Week 4 Flashcards
What is a transfer?
A change in position: lying to sitting, sitting to standing, etc
or
A change in location: bed to wheelchair, bed to commode, chair to chair, etc
What should you consider when working with a patient?
- precautions/restrictions: weight bearing precautions, movement restrictions
- pain/anxiety: expect pain post surgery, anxiety from falling or may be afraid they might fall again, therefore they might need encouragement
- medical status: other issues they may have such as diabetes
What should you prepare for in advance to seeing a patient?
- what do I do if something goes wrong: have a backup plan
- resting places in appropriate positions: have a chair in the room/hall
- follow with a wheelchair: usually family members or another staff member
- oxygen equipment: make sure they can still use it when doing
What are 4 things you should remember when working with a patient post surgery?
*** important
- Discuss WB and movement restrictions before starting
- Position yourself on the operated side
- Support the operated leg for a moderate assist
- Cue the patient to stick their leg out before standing/sitting
What should you do after a transfer?
Inform nurse
Ensure patient is comfortable/safe: check pressure points (bone under skin, smooth out surface)

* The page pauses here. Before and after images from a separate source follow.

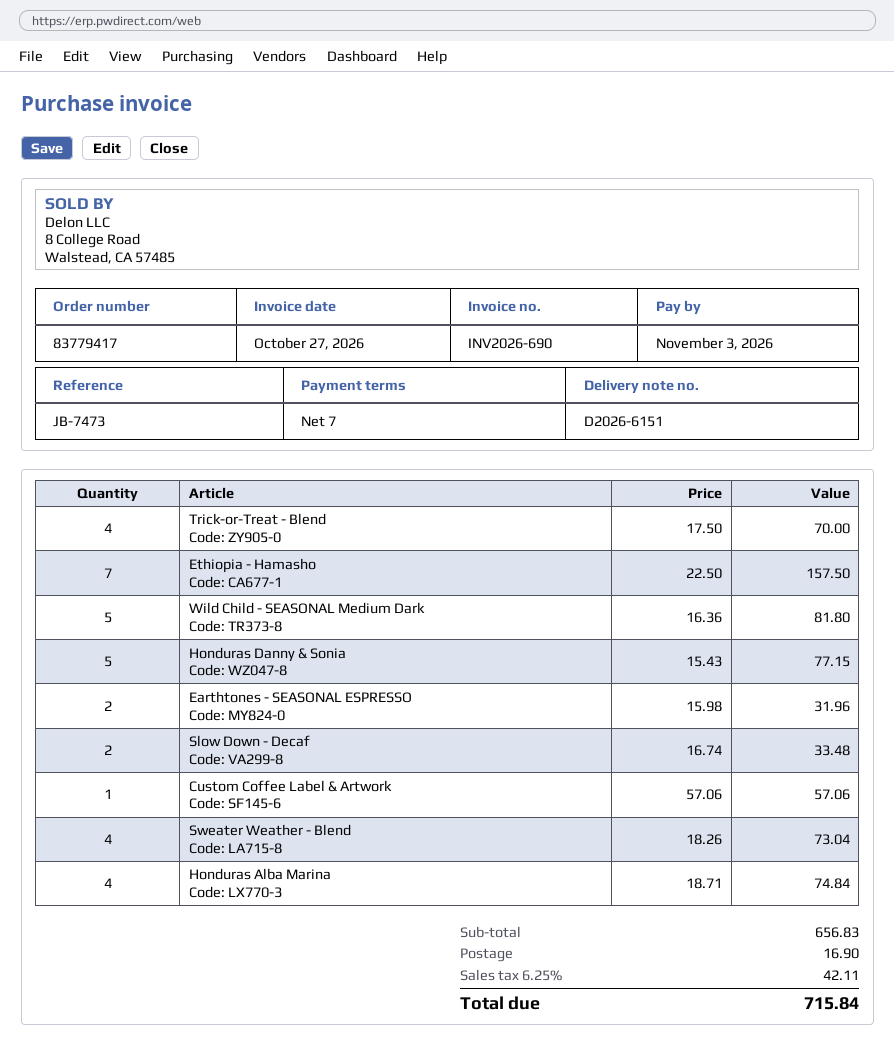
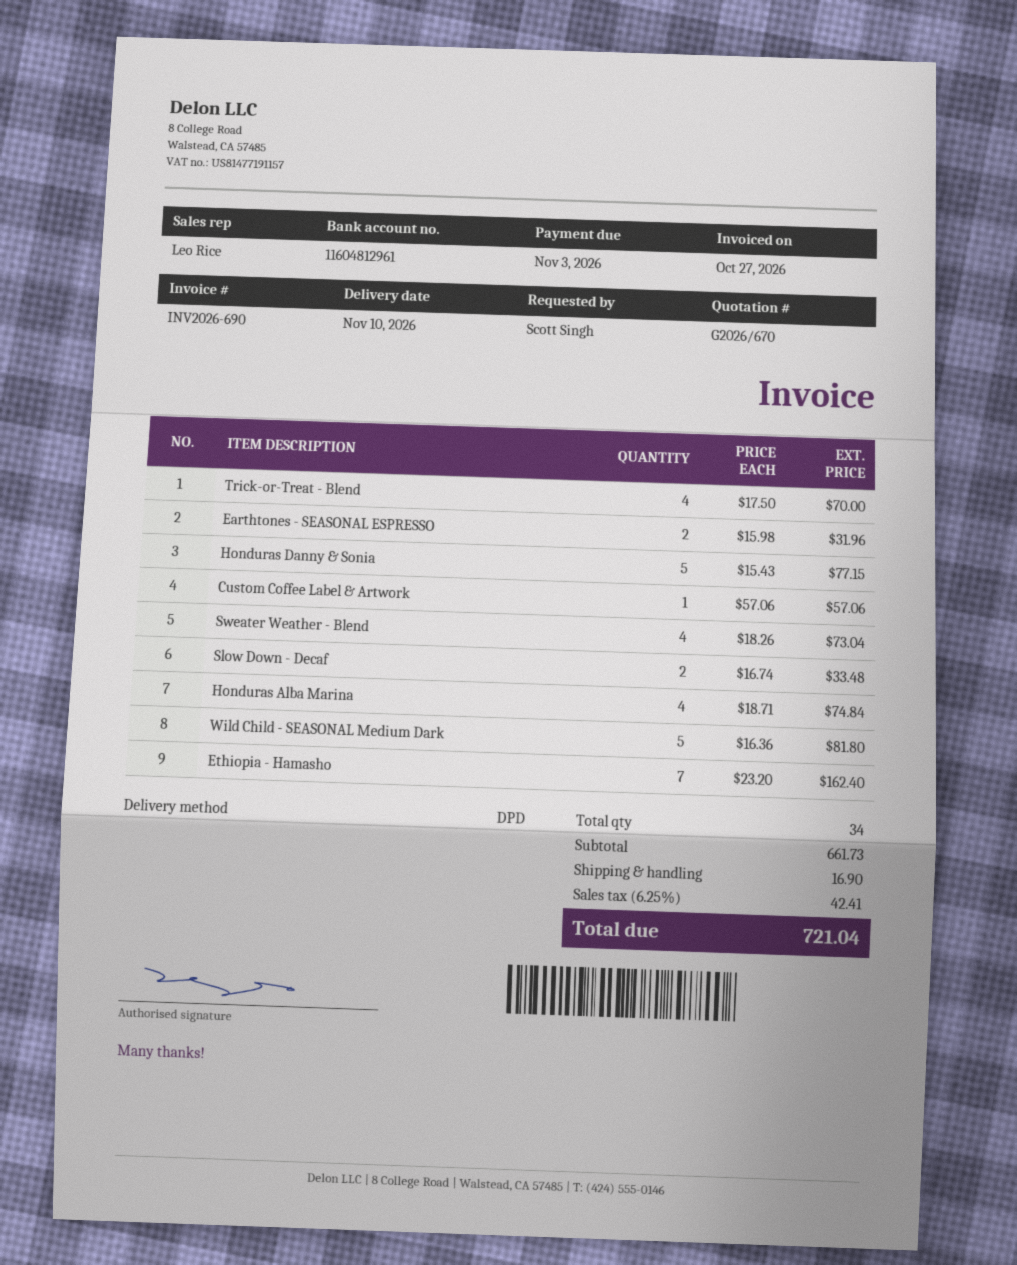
Ethiopia - Hamasho: 7 x 22.50 = 157.50 -> 7 x 23.20 = 162.40
subtotal: 656.83 -> 661.73
tax: 6.25% = 42.11 -> 6.25% = 42.41
total: 715.84 -> 721.04

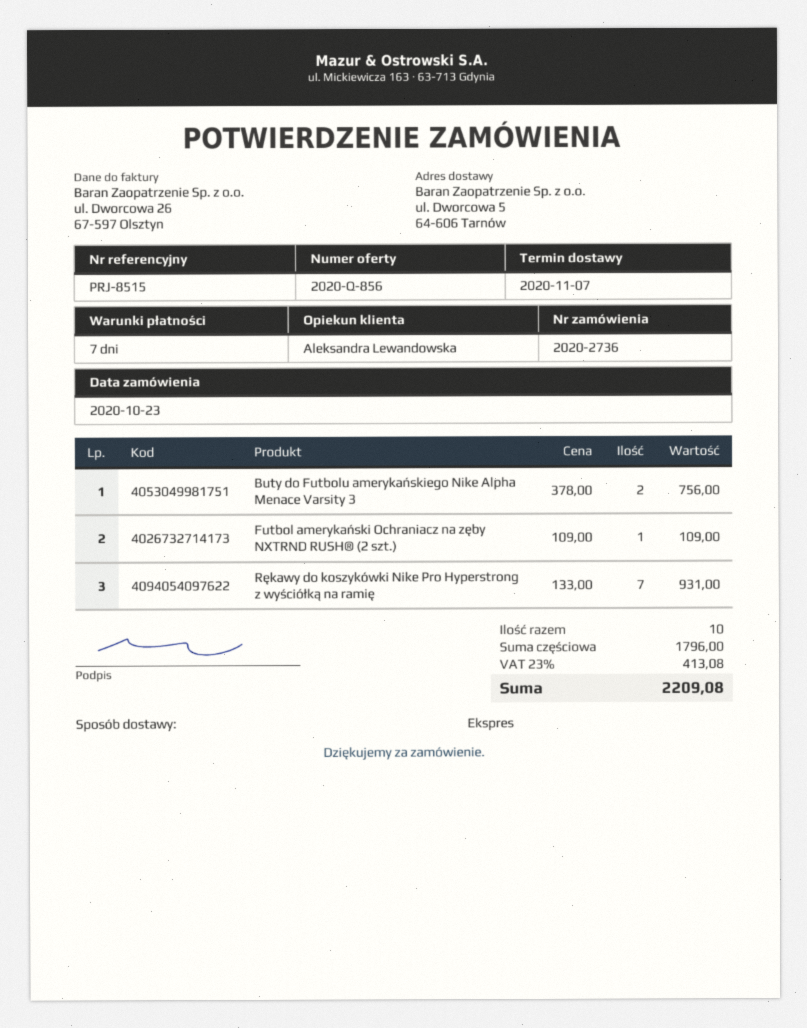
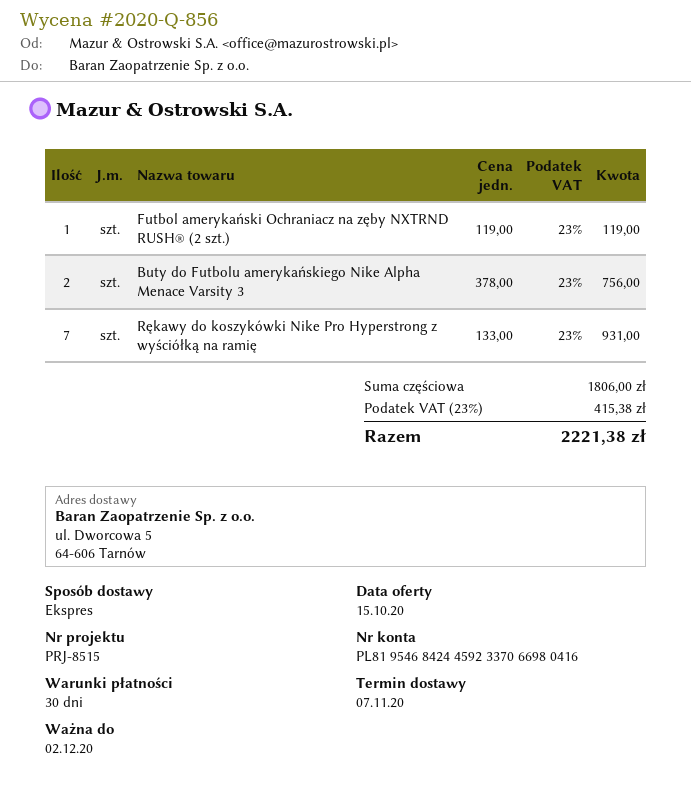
payment terms: 7 days -> 30 days
Futbol amerykański Ochraniacz na zęby NXTRND RUSH® (2 szt.): 1 x 109.00 = 109.00 -> 1 x 119.00 = 119.00
subtotal: 1796.00 -> 1806.00
tax: 23% = 413.08 -> 23% = 415.38
total: 2209.08 -> 2221.38

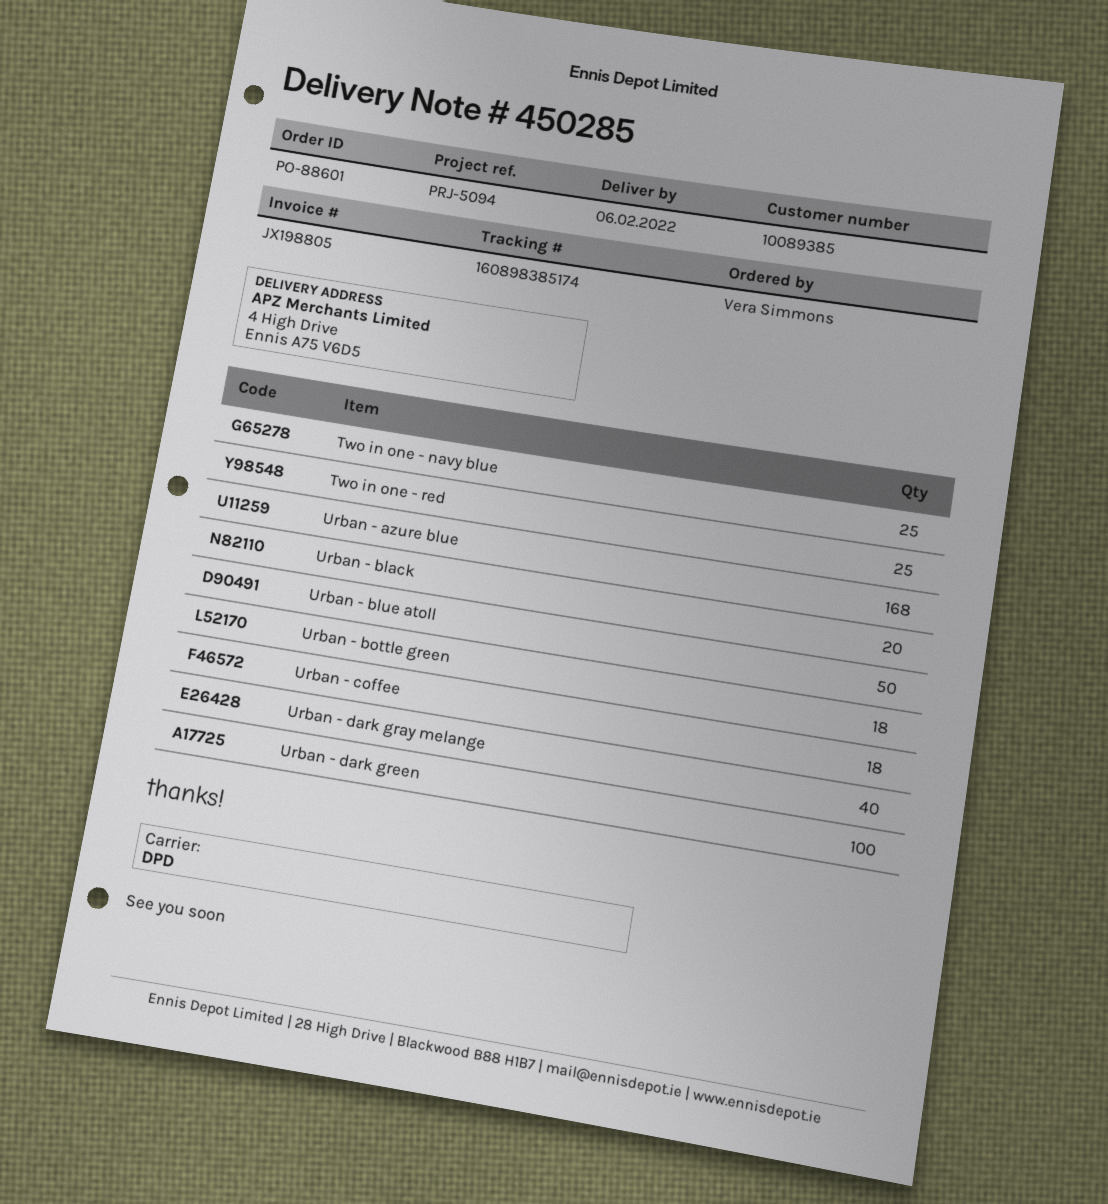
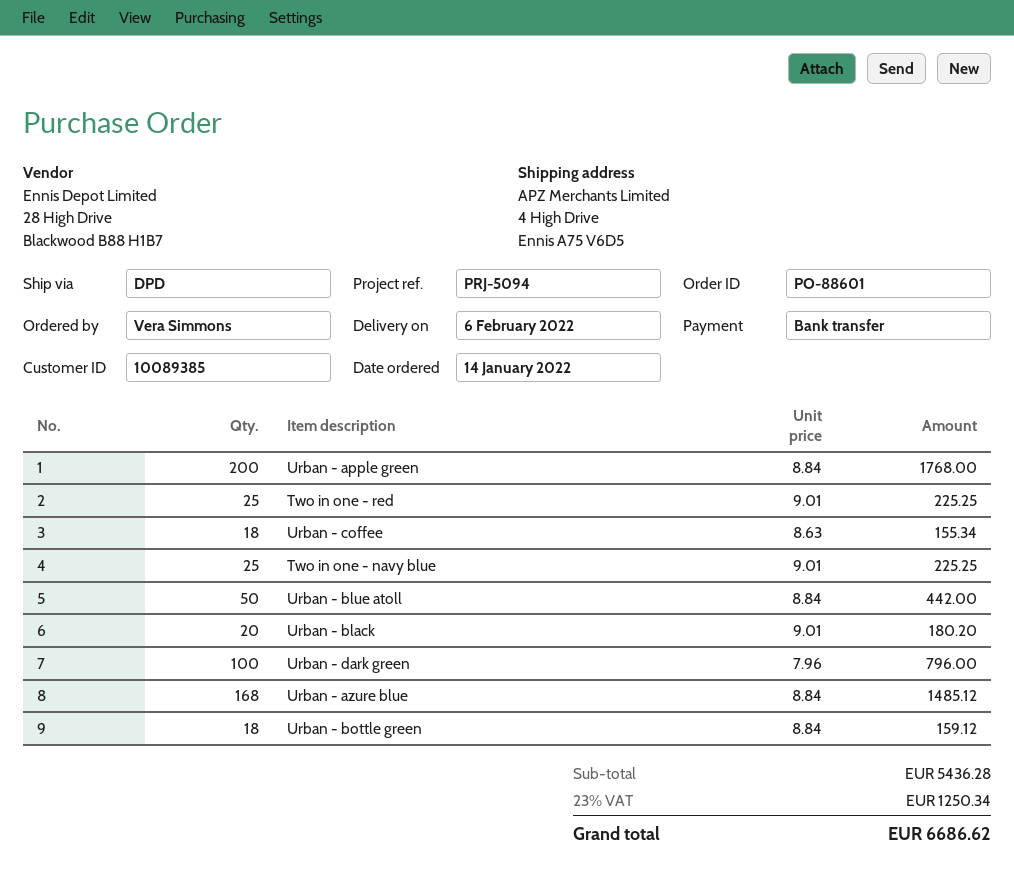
Urban - dark gray melange: 40 -> none
Urban - apple green: none -> 200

Closing: recap, get feedback, check in, next steps
Document
Oxford orthopedic surgery
Partial knee replacement (usually in the younger population)
TKR orthopedic surgery
Total knee replacement
–> all three parts
ACL repair orthopedic surgery
Anterior cruciate ligament
–> ligament in knee
Hemiarthroplasty orthopedic surgery
half joint in hip
–> usually in younger population
THR orthopedic surgery
Total hip replacement
–> all of the hip
ORIF orthopedic surgery
Open reduction with internal fixation
–> cut you open, put bone back in place, use plate or screw to screw everything back together
BKA orthopedic surgery
Below knee amputation
AKA orthopedic surgery
Above knee amputation
RC repair
Rotator cuff repair
Most common fracture
Neck of femur / Femoral neck fracture
What is a femoral neck fracture
- usually PWB - WB precautions
- NO movement restrictions (they can move it how they want)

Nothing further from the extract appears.